Action item →
Please reproduce the full set of data below exactly.
** Opening Records provided block **
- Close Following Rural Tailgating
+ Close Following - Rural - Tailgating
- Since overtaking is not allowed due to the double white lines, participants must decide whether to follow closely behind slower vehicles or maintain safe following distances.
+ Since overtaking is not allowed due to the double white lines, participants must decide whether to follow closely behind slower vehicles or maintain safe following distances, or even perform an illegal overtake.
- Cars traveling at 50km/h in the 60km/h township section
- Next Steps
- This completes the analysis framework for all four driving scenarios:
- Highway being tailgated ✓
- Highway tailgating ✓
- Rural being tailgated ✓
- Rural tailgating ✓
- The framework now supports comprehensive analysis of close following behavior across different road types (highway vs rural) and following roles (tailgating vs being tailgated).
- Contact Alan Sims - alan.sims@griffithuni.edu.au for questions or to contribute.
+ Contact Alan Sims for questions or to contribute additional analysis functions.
** Closing Records provided block **
The answer →
- Close Following Rural Tailgating
+ Close Following - Rural - Tailgating
- Since overtaking is not allowed due to the double white lines, participants must decide whether to follow closely behind slower vehicles or maintain safe following distances.
+ Since overtaking is not allowed due to the double white lines, participants must decide whether to follow closely behind slower vehicles or maintain safe following distances, or even perform an illegal overtake.
- Cars traveling at 50km/h in the 60km/h township section
- Next Steps
- This completes the analysis framework for all four driving scenarios:
- Highway being tailgated ✓
- Highway tailgating ✓
- Rural being tailgated ✓
- Rural tailgating ✓
- The framework now supports comprehensive analysis of close following behavior across different road types (highway vs rural) and following roles (tailgating vs being tailgated).
- Contact Alan Sims - alan.sims@griffithuni.edu.au for questions or to contribute.
+ Contact Alan Sims for questions or to contribute additional analysis functions.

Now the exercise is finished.